A burst of held-in emotions came out in a laugh hiccup and then a gasp sucked back in. Not everybody knew. "I mean my mother has the same rule at her table but...."
"Everything's political."
"Maybe not everything should be."
"Agree."
A comfortable silence came over the room.
"You should see how people are using 'authority' against people."
"I see it everyday. I see it."
"You do?"
"Girl, I'm a little older. I think we thought it would change."
"If it's not petty officer fights, it's shutting the door on truth."
"And people can't seem to rise above personal stuff."
"That's always hard."
"Especially on businesses."
"These two people called each other out here."
"Yeah, there wasn't a paint not spilled or pencil unbroken when the table got knocked over."
"That sent a bunch of people into their 'bad place' and just about ruinted this 'good place'".
"Which we need 'cuz we're misfits."
The man's slimming from well-fed face sagged sad. "Misfits?"
"Well, by choice mostly."
"Yeah, it's not sad."
"Did I take it that way?"
"Kindasorta looks like it."
"Even my face is tired.

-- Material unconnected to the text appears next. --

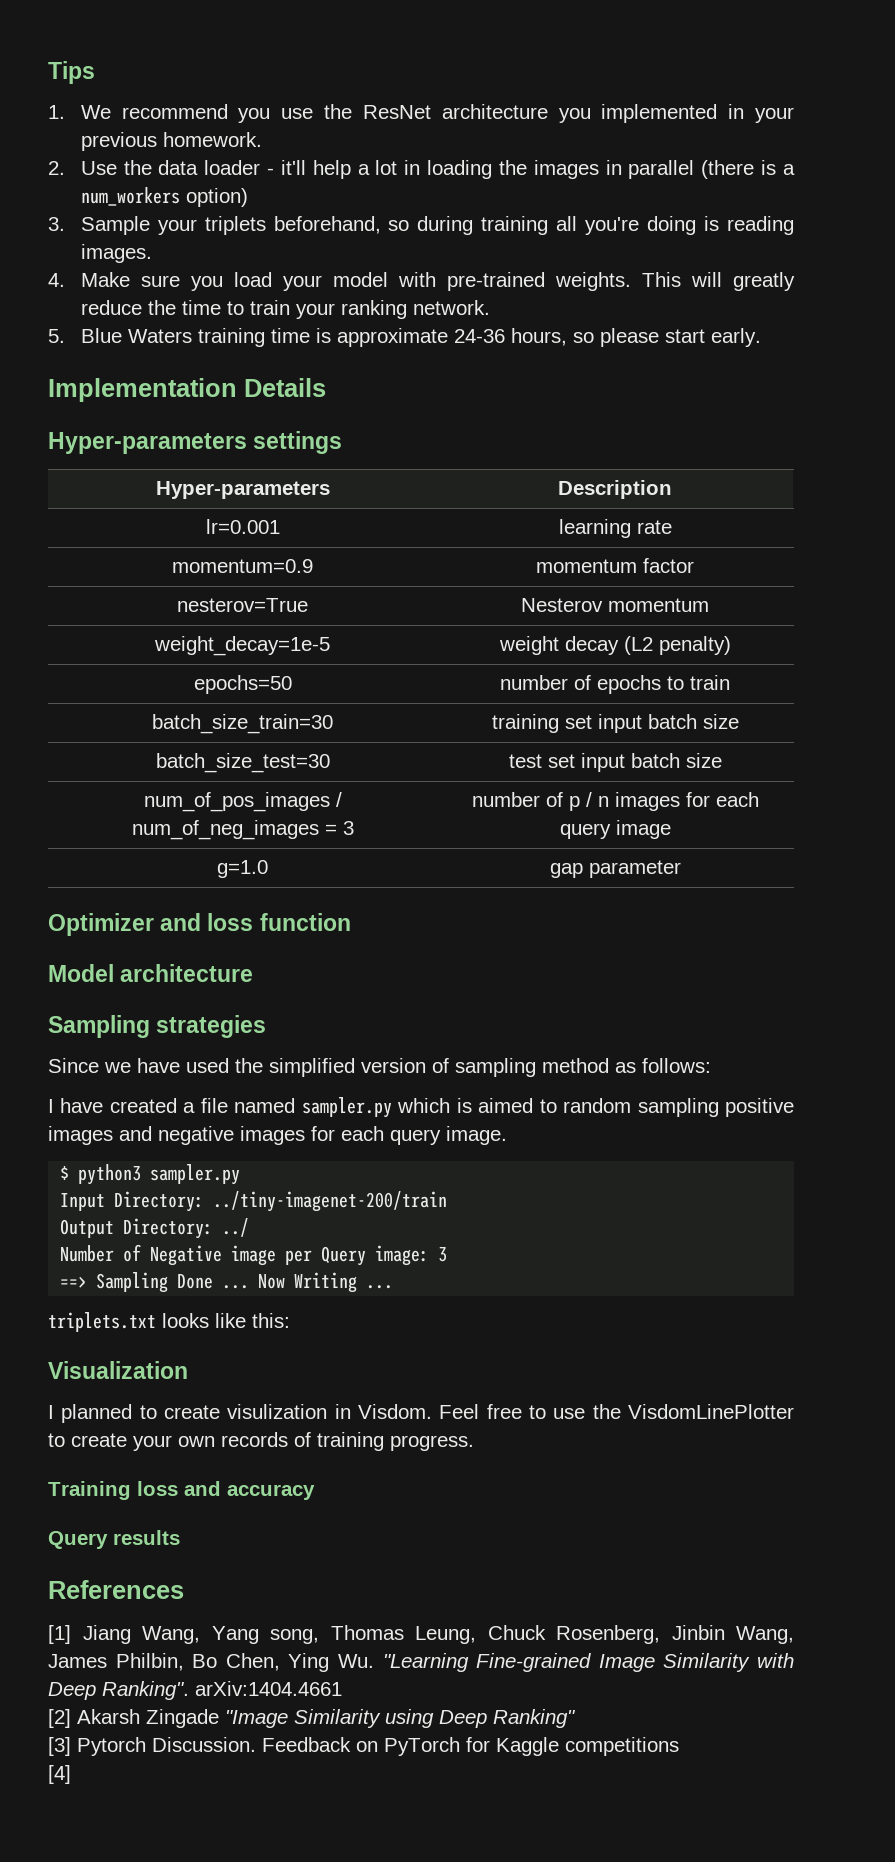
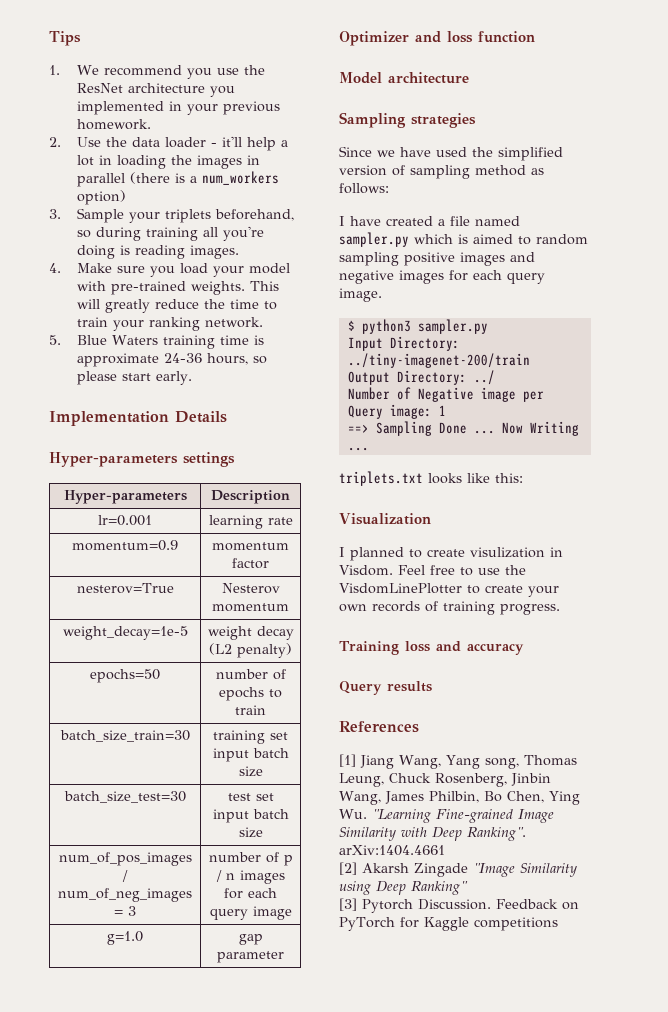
- Number of Negative image per Query image: 3
+ Number of Negative image per Query image: 1
- [4]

Don't judge me too hard."
"THIS IS a judgment freezone."
"Why are you crying?"
"Why are you crying?"
"Must be the fire smoke."
"Must be."
Hands instictively re-opened notebook. "We've got some coffee left. Want some?"
"Real coffee?" He just let the tears keep coming out.

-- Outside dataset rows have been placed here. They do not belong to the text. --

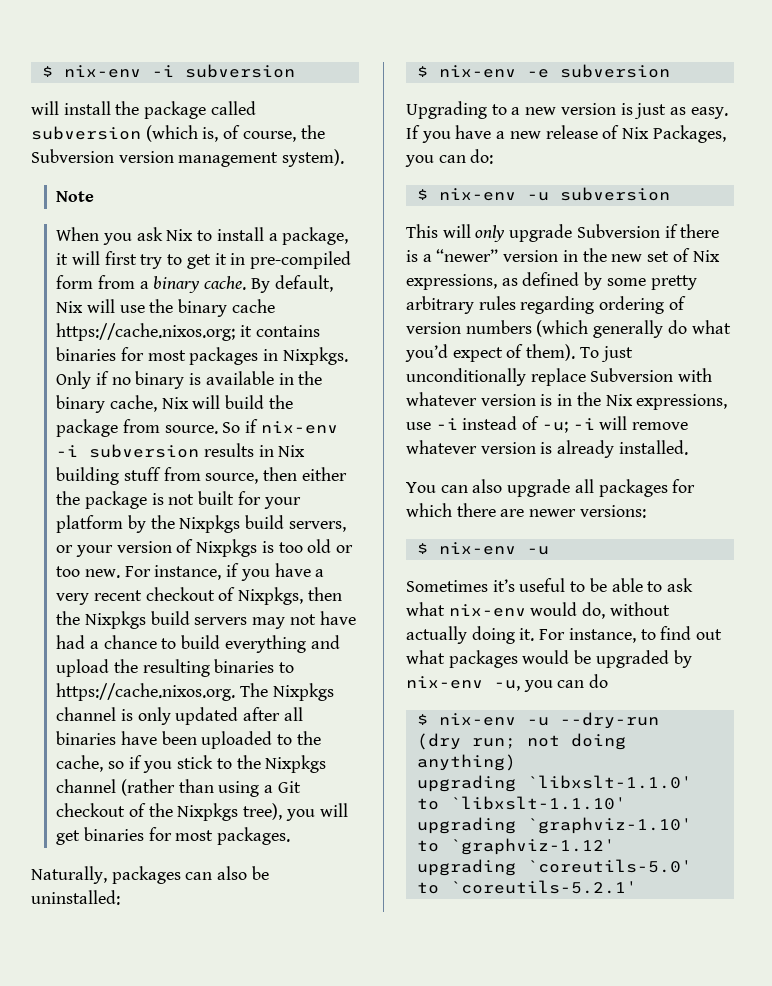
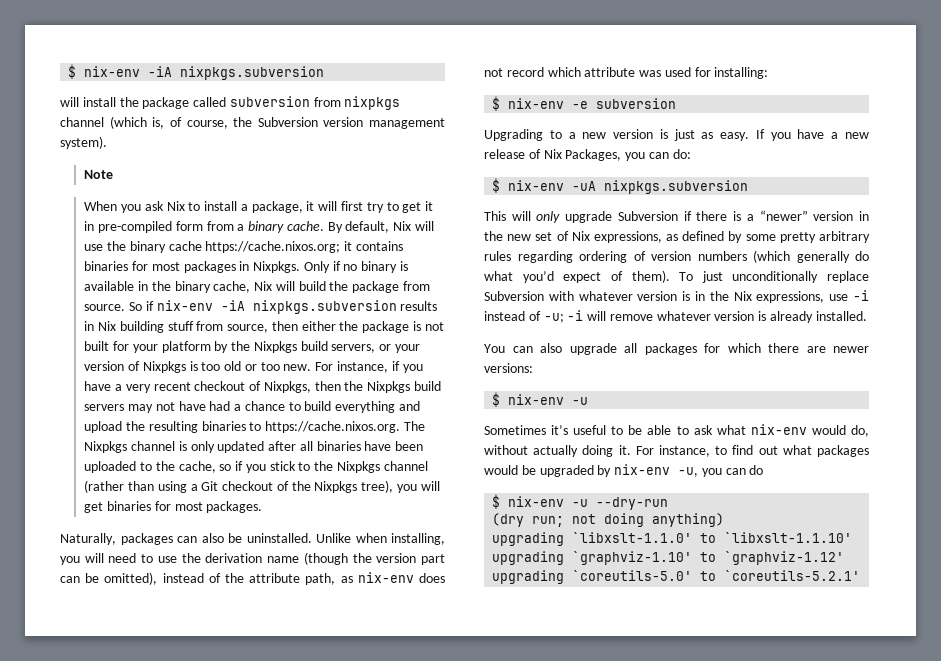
- $ nix-env -i subversion
+ $ nix-env -iA nixpkgs.subversion
- will install the package called subversion (which is, of course, the Subversion version management system).
+ will install the package called subversion from nixpkgs channel (which is, of course, the Subversion version management system).
- So if nix-env -i subversion results in Nix building stuff from source, then either the package is not built for your platform by the Nixpkgs build servers, or your version of Nixpkgs is too old or too new.
+ So if nix-env -iA nixpkgs.subversion results in Nix building stuff from source, then either the package is not built for your platform by the Nixpkgs build servers, or your version of Nixpkgs is too old or too new.
- Naturally, packages can also be uninstalled:
+ Naturally, packages can also be uninstalled. Unlike when installing, you will need to use the derivation name (though the version part can be omitted), instead of the attribute path, as nix-env does not record which attribute was used for installing:
- $ nix-env -u subversion
+ $ nix-env -uA nixpkgs.subversion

"Well, it's chickory from the Chicago Chicano."
The man laughed a little and the snots bubbled out his nose. "Hankie?"
Hands passed a clean kerchief.
"You feel tired."
"Honey, I passed tired six weeks ago."
"Are you also psychic?"
"Occasionally psychotic, mostly fragile and overly sensitive."
"Like raw?"
"When I was younger."
"Me too."
"Me three."
"I'm not old enough to have been raw and now egg shell."

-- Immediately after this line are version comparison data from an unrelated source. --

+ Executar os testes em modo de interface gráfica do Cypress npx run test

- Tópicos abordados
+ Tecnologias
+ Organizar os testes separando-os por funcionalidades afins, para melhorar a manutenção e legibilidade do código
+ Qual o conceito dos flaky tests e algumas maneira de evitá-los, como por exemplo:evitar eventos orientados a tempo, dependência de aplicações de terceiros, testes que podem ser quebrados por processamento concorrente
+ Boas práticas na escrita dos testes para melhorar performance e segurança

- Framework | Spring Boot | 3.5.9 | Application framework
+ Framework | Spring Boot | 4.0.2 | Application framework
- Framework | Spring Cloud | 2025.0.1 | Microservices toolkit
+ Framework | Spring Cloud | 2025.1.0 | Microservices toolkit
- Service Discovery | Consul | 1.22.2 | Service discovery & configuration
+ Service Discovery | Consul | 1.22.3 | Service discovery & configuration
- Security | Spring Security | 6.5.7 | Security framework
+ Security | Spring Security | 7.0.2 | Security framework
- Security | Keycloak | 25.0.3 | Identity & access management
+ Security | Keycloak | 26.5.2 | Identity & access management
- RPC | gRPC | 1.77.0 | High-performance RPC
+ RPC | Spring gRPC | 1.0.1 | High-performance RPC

"Egg shell. I like that. Can I jot just that down?"
"Do you mean empathic?"
"I dunno. Pass one of those dictionaries over here."
The door opened and a fireline worker in a totally blackened face sock came in kind of in shock. People dropped everything and surrounded her without touching. She put her exposed face, tear- streaked blackened around her baggy eyes into her hands and let it out.
She pushed away a hug-giver. "My breath smells bad. Real bad." That made her laugh. But her breath got caught in between upper and lower lungs. She pointed wide-eyed at the corner of the room and wheezed, bag, my bag. Someone off-duty from EMSing dove on the bag, ripped it open, found inhaler.
"SHE WASN'T SUPPOSED TO BE ON THAT SIDE!!!!!" A man's voice yellscreamed. And a wall of a barn shaking as someone shoved him into it like a hockey game body slam. A Chief pointed at the ground. The man sat down and shoulders slumped like a flour sack emptying.
"You," the Chief pointed at someone else. "Go in there and find out." He went back to the SUV he'd driven up in. "It's borrowed. Mine blew up."
In the early 1990's a lot of stuff wasn't as established as it is in 2025. As States and organizations we learned best practice on a lot of things by doing. Doing our jobs and pursuing our interests. After the storm and all during mud season and wildfire season (which was factually longer than typical) because of "factors" we also learned a lot from each other.
"It's sort of a cross-discipline approach," a steady-voiced guy with "feelings" explained to a group of people coming aboard situation about what all needed to happen with so many processes going on all around. "And, the public does need to know stuff too."
Somehow there was only minor fighting about the politics of everything. When lives are in danger is not the best time to protest, make points, push personal agenda. Better to coordinate, but not share PPE...Joe Shmoe never thought of it that way (didn't have to, someone else got paid to)....it's different in the mountains (well, some things are and some are not....
Trading information on the why's became dinner talk.